■ THE DATA ■
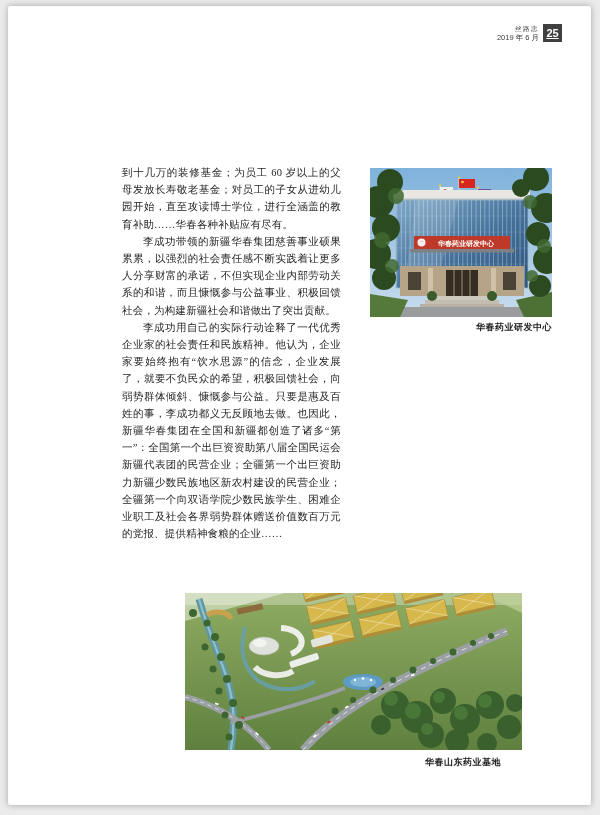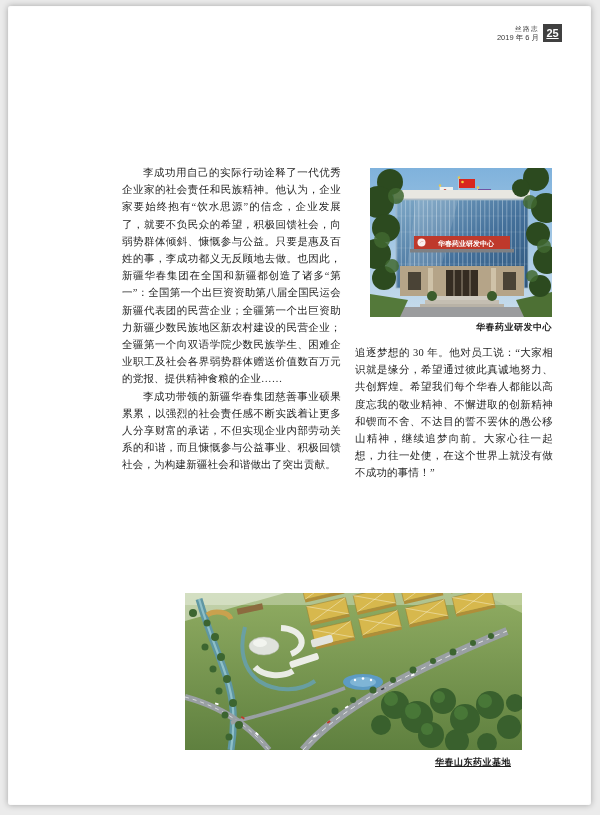--- a/index.html
+++ b/index.html
@@ -45,6 +45,7 @@
   </div>
 
   <div class="col col1">
+      <p class="para">到十几万的装修基金；为员工 60 岁以上的父母发放长寿敬老基金；对员工的子女从进幼儿园开始，直至攻读博士学位，进行全涵盖的教育补助……华春各种补贴应有尽有。</p>
       <p class="para indent">李成功用自己的实际行动诠释了一代优秀企业家的社会责任和民族精神。他认为，企业家要始终抱有“饮水思源”的信念，企业发展了，就要不负民众的希望，积极回馈社会，向弱势群体倾斜、慷慨参与公益。只要是惠及百姓的事，李成功都义无反顾地去做。也因此，新疆华春集团在全国和新疆都创造了诸多“第一”：全国第一个出巨资资助第八届全国民运会新疆代表团的民营企业；全疆第一个出巨资助力新疆少数民族地区新农村建设的民营企业；全疆第一个向双语学院少数民族学生、困难企业职工及社会各界弱势群体赠送价值数百万元的党报、提供精神食粮的企业……</p>
       <p class="para indent">李成功带领的新疆华春集团慈善事业硕果累累，以强烈的社会责任感不断实践着让更多人分享财富的承诺，不但实现企业内部劳动关系的和谐，而且慷慨参与公益事业、积极回馈社会，为构建新疆社会和谐做出了突出贡献。</p>
     </div>

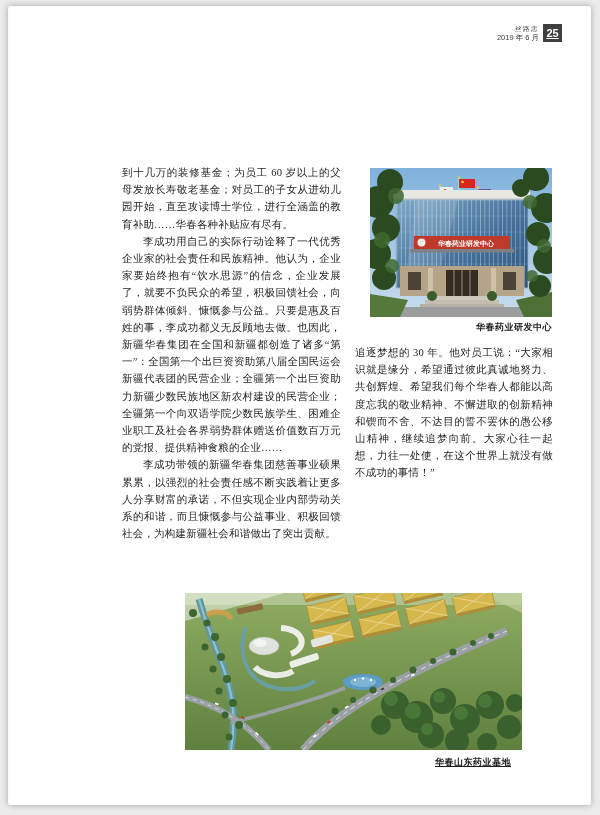--- a/index.html
+++ b/index.html
@@ -46,8 +46,8 @@
 
   <div class="col col1">
       <p class="para">到十几万的装修基金；为员工 60 岁以上的父母发放长寿敬老基金；对员工的子女从进幼儿园开始，直至攻读博士学位，进行全涵盖的教育补助……华春各种补贴应有尽有。</p>
+      <p class="para indent">李成功带领的新疆华春集团慈善事业硕果累累，以强烈的社会责任感不断实践着让更多人分享财富的承诺，不但实现企业内部劳动关系的和谐，而且慷慨参与公益事业、积极回馈社会，为构建新疆社会和谐做出了突出贡献。</p>
       <p class="para indent">李成功用自己的实际行动诠释了一代优秀企业家的社会责任和民族精神。他认为，企业家要始终抱有“饮水思源”的信念，企业发展了，就要不负民众的希望，积极回馈社会，向弱势群体倾斜、慷慨参与公益。只要是惠及百姓的事，李成功都义无反顾地去做。也因此，新疆华春集团在全国和新疆都创造了诸多“第一”：全国第一个出巨资资助第八届全国民运会新疆代表团的民营企业；全疆第一个出巨资助力新疆少数民族地区新农村建设的民营企业；全疆第一个向双语学院少数民族学生、困难企业职工及社会各界弱势群体赠送价值数百万元的党报、提供精神食粮的企业……</p>
-      <p class="para indent">李成功带领的新疆华春集团慈善事业硕果累累，以强烈的社会责任感不断实践着让更多人分享财富的承诺，不但实现企业内部劳动关系的和谐，而且慷慨参与公益事业、积极回馈社会，为构建新疆社会和谐做出了突出贡献。</p>
     </div>
   <div class="col col2">
       <p class="para">追逐梦想的 30 年。他对员工说：“大家相识就是缘分，希望通过彼此真诚地努力、共创辉煌。希望我们每个华春人都能以高度忘我的敬业精神、不懈进取的创新精神和锲而不舍、不达目的誓不罢休的愚公移山精神，继续追梦向前。大家心往一起想，力往一处使，在这个世界上就没有做不成功的事情！”</p>

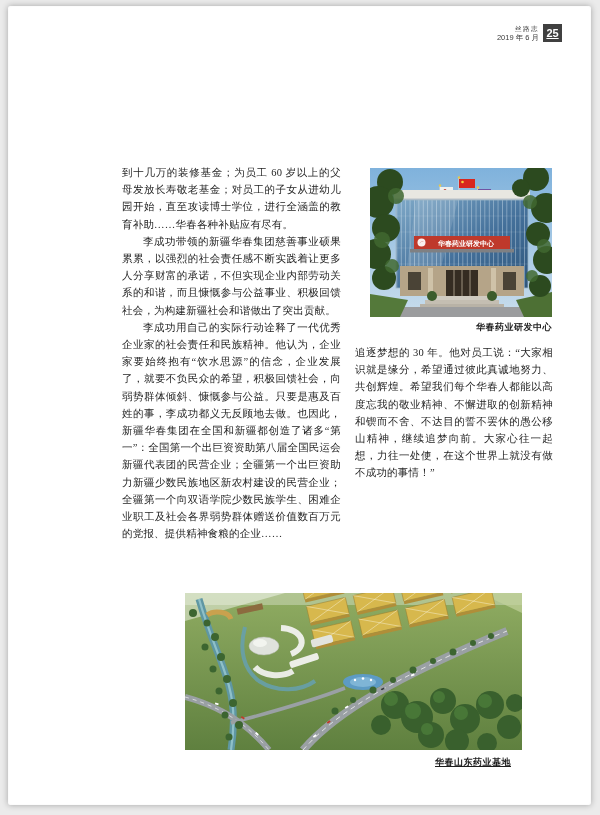--- a/index.html
+++ b/index.html
@@ -50,7 +50,6 @@
       <p class="para indent">李成功用自己的实际行动诠释了一代优秀企业家的社会责任和民族精神。他认为，企业家要始终抱有“饮水思源”的信念，企业发展了，就要不负民众的希望，积极回馈社会，向弱势群体倾斜、慷慨参与公益。只要是惠及百姓的事，李成功都义无反顾地去做。也因此，新疆华春集团在全国和新疆都创造了诸多“第一”：全国第一个出巨资资助第八届全国民运会新疆代表团的民营企业；全疆第一个出巨资助力新疆少数民族地区新农村建设的民营企业；全疆第一个向双语学院少数民族学生、困难企业职工及社会各界弱势群体赠送价值数百万元的党报、提供精神食粮的企业……</p>
     </div>
   <div class="col col2">
-      <p class="para">追逐梦想的 30 年。他对员工说：“大家相识就是缘分，希望通过彼此真诚地努力、共创辉煌。希望我们每个华春人都能以高度忘我的敬业精神、不懈进取的创新精神和锲而不舍、不达目的誓不罢休的愚公移山精神，继续追梦向前。大家心往一起想，力往一处使，在这个世界上就没有做不成功的事情！”</p>
     </div>
 
   <figure class="photo-top">

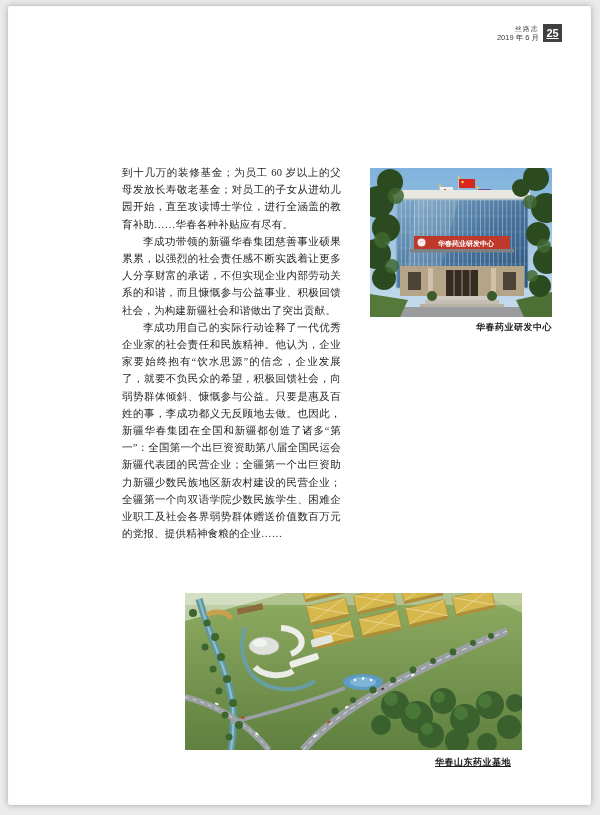--- a/index.html
+++ b/index.html
@@ -29,7 +29,7 @@
   .caption{position:absolute;text-align:right;font-size:9px;font-weight:600;color:#1c1c1c;
            font-family:"Liberation Sans",sans-serif;letter-spacing:.5px;}
   .caption-top{left:362px;top:315px;width:182px;}
-  .caption-bottom{left:178px;top:750px;width:325px;text-decoration:underline;}
+  .caption-bottom{left:168px;top:750px;width:325px;}
 </style>
 </head>
 <body>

■ YOUR TASK ■
Each line holding "直至攻读博士学位" should be copied from the material above.

■ SOLVED EXERCISE ■
+      <p class="para">到十几万的装修基金；为员工 60 岁以上的父母发放长寿敬老基金；对员工的子女从进幼儿园开始，直至攻读博士学位，进行全涵盖的教育补助……华春各种补贴应有尽有。</p>
       <p class="para">到十几万的装修基金；为员工 60 岁以上的父母发放长寿敬老基金；对员工的子女从进幼儿园开始，直至攻读博士学位，进行全涵盖的教育补助……华春各种补贴应有尽有。</p>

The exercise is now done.